--- PROBLEM ---
Take the data below and extract the lines from the one with "background: #000;" to the one with "color: #e7e7e7;", inclusive, exactly as written.

(Entries taken from a collection)
◇ ◇ ◇
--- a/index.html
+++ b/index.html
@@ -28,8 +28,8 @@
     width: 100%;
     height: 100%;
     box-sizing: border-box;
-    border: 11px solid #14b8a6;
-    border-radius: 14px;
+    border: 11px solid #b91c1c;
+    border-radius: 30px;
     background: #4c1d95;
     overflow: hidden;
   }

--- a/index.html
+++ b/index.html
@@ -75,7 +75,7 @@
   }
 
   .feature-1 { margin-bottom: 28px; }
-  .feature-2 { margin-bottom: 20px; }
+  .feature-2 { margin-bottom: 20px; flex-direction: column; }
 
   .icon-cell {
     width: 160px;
◇ ◇ ◇
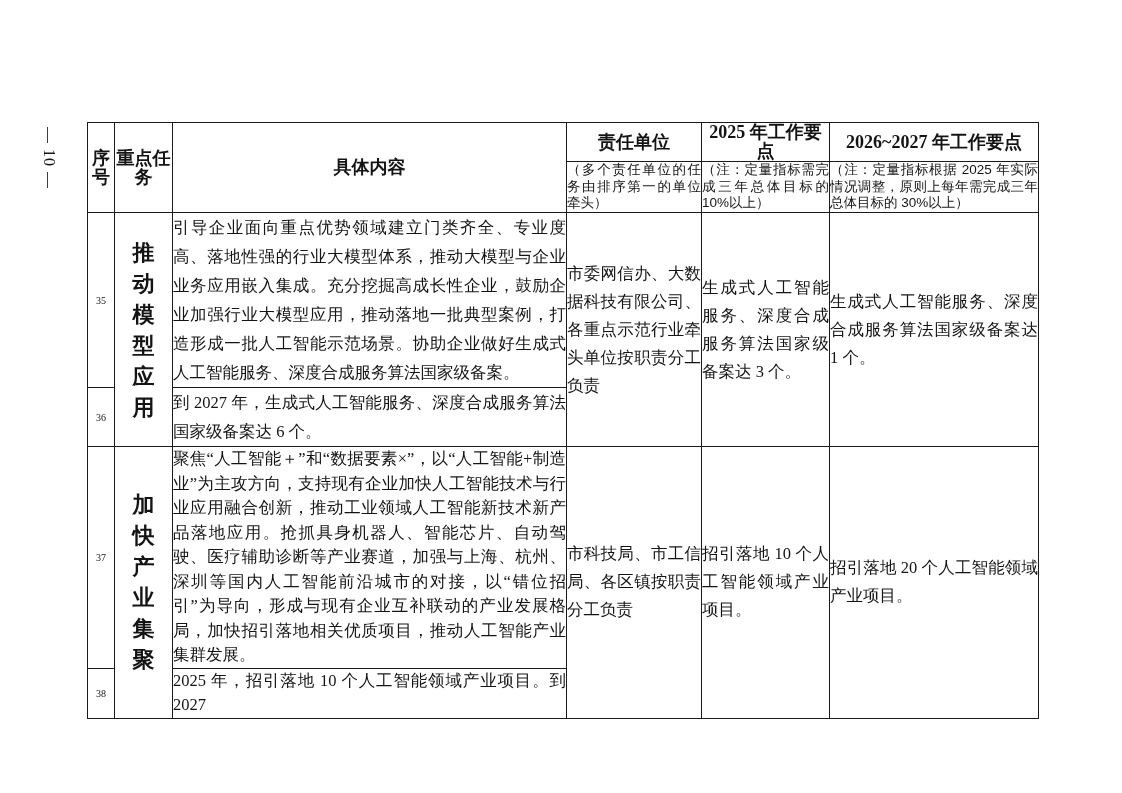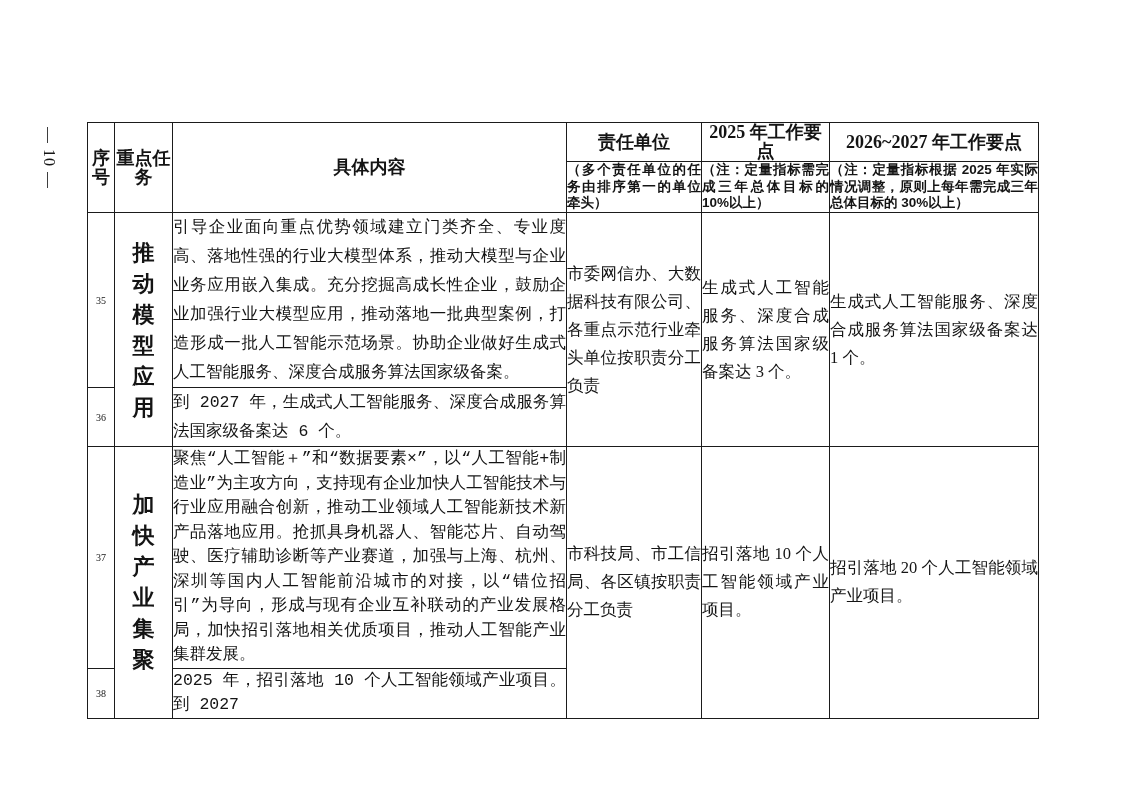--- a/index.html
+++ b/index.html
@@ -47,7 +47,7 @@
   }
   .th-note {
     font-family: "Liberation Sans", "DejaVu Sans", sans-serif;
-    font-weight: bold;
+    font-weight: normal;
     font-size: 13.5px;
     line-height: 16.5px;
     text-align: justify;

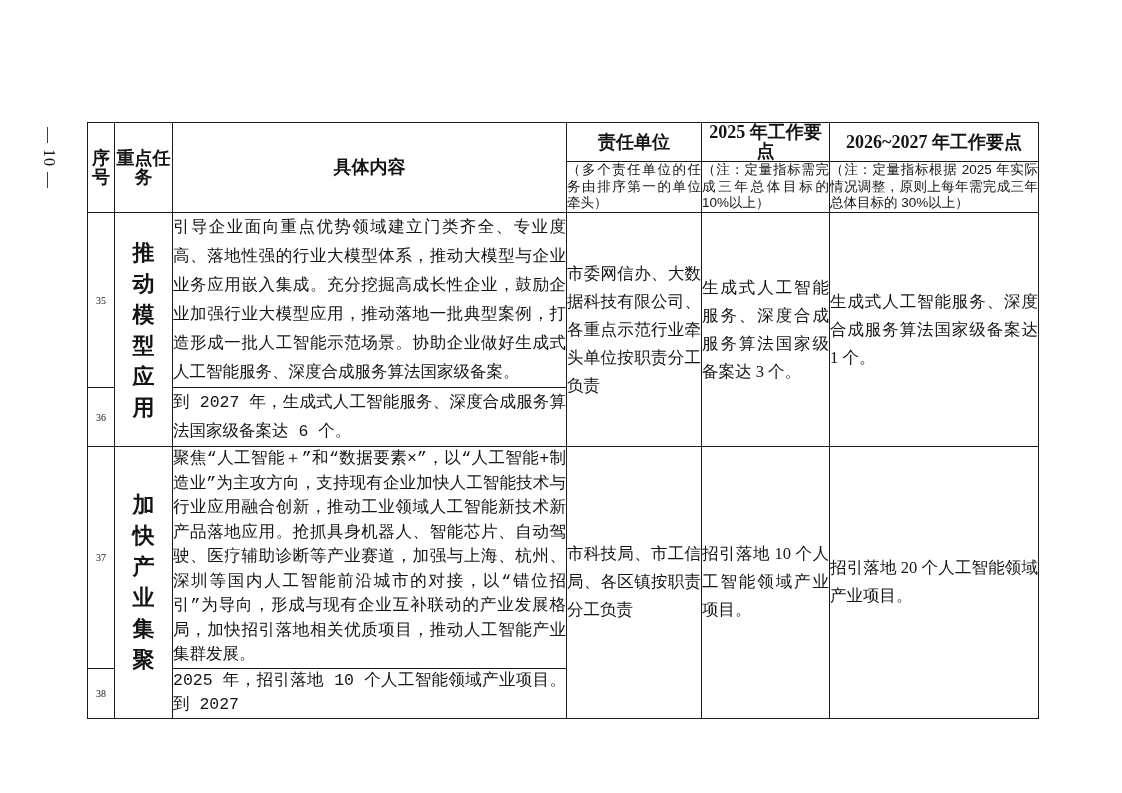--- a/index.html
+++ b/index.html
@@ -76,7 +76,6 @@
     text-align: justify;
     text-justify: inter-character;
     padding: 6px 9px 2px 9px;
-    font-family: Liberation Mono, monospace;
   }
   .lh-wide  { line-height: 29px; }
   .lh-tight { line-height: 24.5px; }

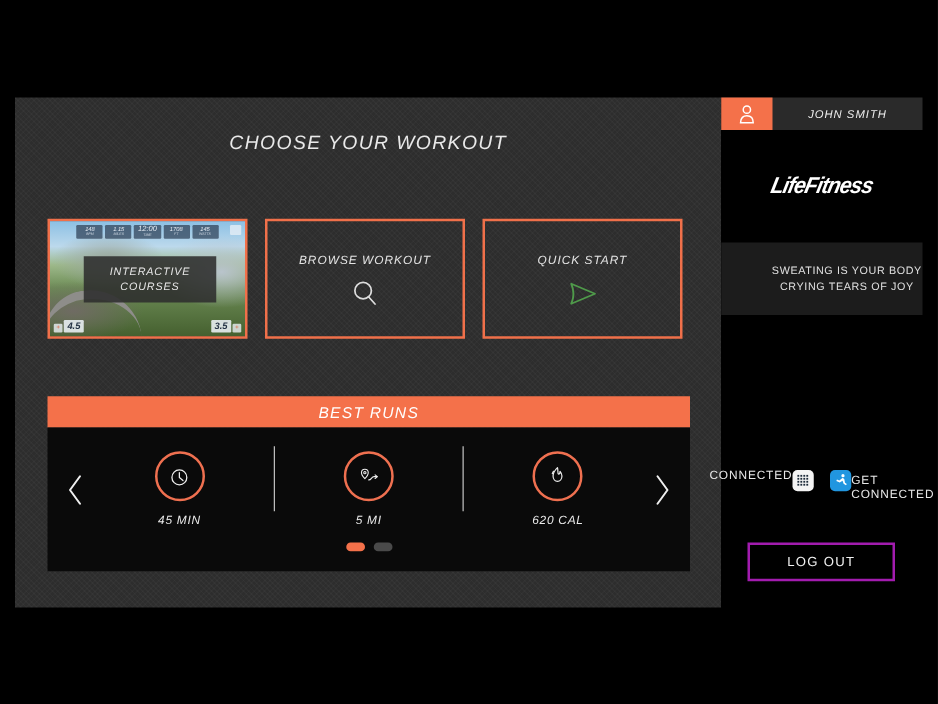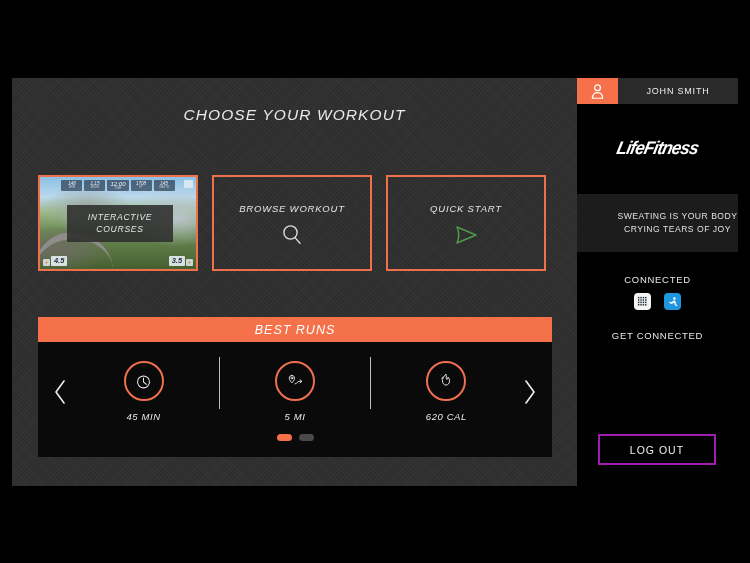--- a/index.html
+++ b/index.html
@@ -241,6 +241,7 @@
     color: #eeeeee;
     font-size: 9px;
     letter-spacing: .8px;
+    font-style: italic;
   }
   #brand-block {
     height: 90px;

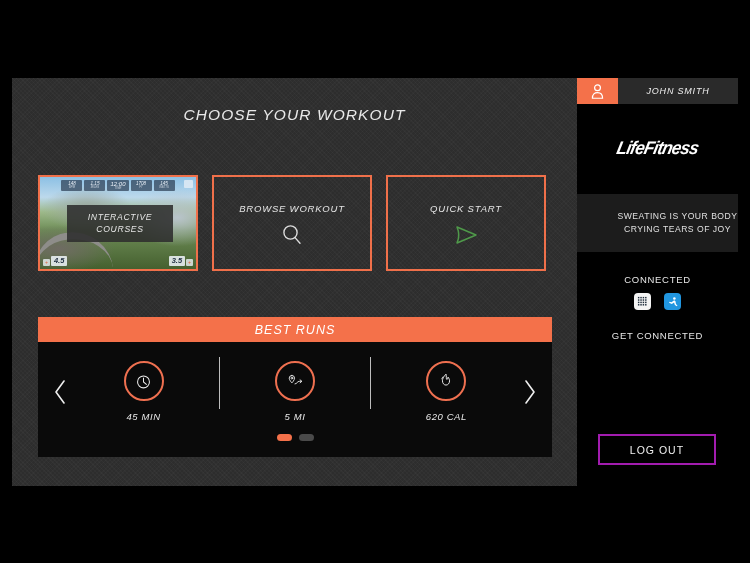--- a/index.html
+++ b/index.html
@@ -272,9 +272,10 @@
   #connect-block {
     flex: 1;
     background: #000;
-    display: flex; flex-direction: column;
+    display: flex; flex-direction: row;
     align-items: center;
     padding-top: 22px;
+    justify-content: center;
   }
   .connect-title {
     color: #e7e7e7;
◇ ◇ ◇
--- WRITTEN REPLY ---
     background: #000;
-    display: flex; flex-direction: column;
+    display: flex; flex-direction: row;
     align-items: center;
     padding-top: 22px;
+    justify-content: center;
   }
   .connect-title {
     color: #e7e7e7;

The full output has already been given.